WORK INSTRUCTION - Please retype the line that contains "every day now." and all lines that follow it to the end of the entries below, exactly as they stand, with nothing added.
Start of EXERCISE DATA
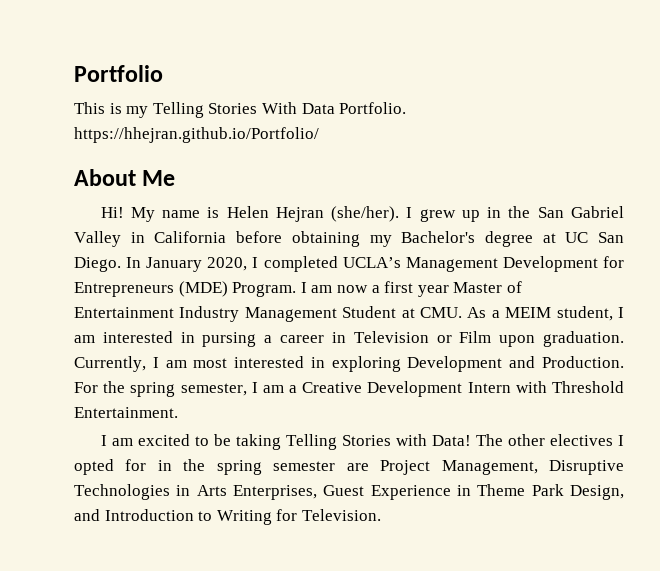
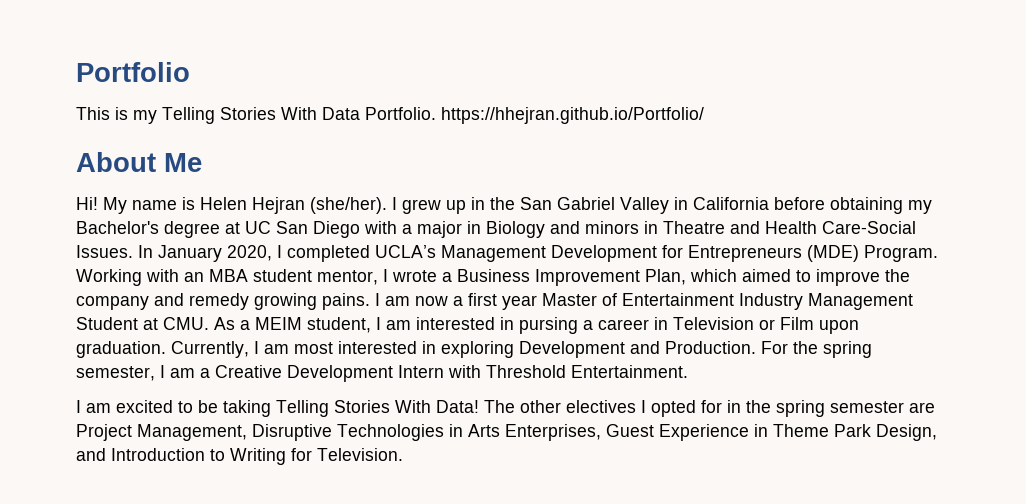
- I grew up in the San Gabriel Valley in California before obtaining my Bachelor's degree at UC San Diego.
+ I grew up in the San Gabriel Valley in California before obtaining my Bachelor's degree at UC San Diego with a major in Biology and minors in Theatre and Health Care-Social Issues.
+ Working with an MBA student mentor, I wrote a Business Improvement Plan, which aimed to improve the company and remedy growing pains.
- I am excited to be taking Telling Stories with Data!
+ I am excited to be taking Telling Stories With Data!

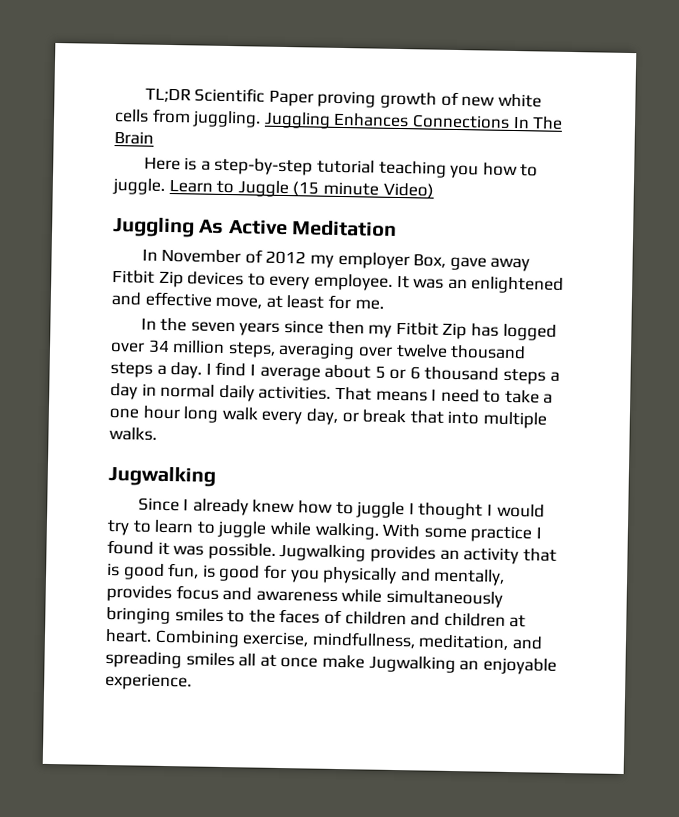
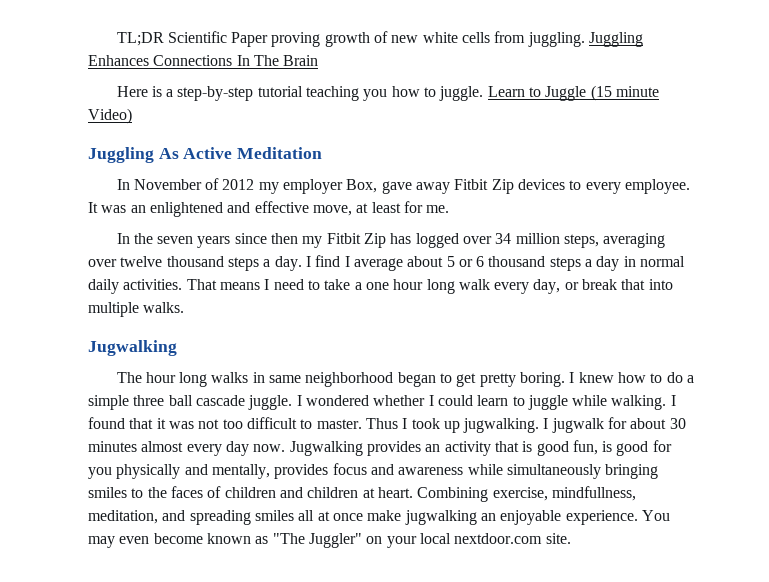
- Since I already knew how to juggle I thought I would try to learn to juggle while walking.
+ The hour long walks in same neighborhood began to get pretty boring. I knew how to do a simple three ball cascade juggle. I wondered whether I could learn to juggle while walking.
- With some practice I found it was possible.
+ I found that it was not too difficult to master. Thus I took up jugwalking. I jugwalk for about 30 minutes almost every day now.
- Combining exercise, mindfullness, meditation, and spreading smiles all at once make Jugwalking an enjoyable experience.
+ Combining exercise, mindfullness, meditation, and spreading smiles all at once make jugwalking an enjoyable experience.
+ You may even become known as "The Juggler" on your local nextdoor.com site.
End of EXERCISE DATA
REPLY TO THE EXERCISE -
+ I found that it was not too difficult to master. Thus I took up jugwalking. I jugwalk for about 30 minutes almost every day now.
- Combining exercise, mindfullness, meditation, and spreading smiles all at once make Jugwalking an enjoyable experience.
+ Combining exercise, mindfullness, meditation, and spreading smiles all at once make jugwalking an enjoyable experience.
+ You may even become known as "The Juggler" on your local nextdoor.com site.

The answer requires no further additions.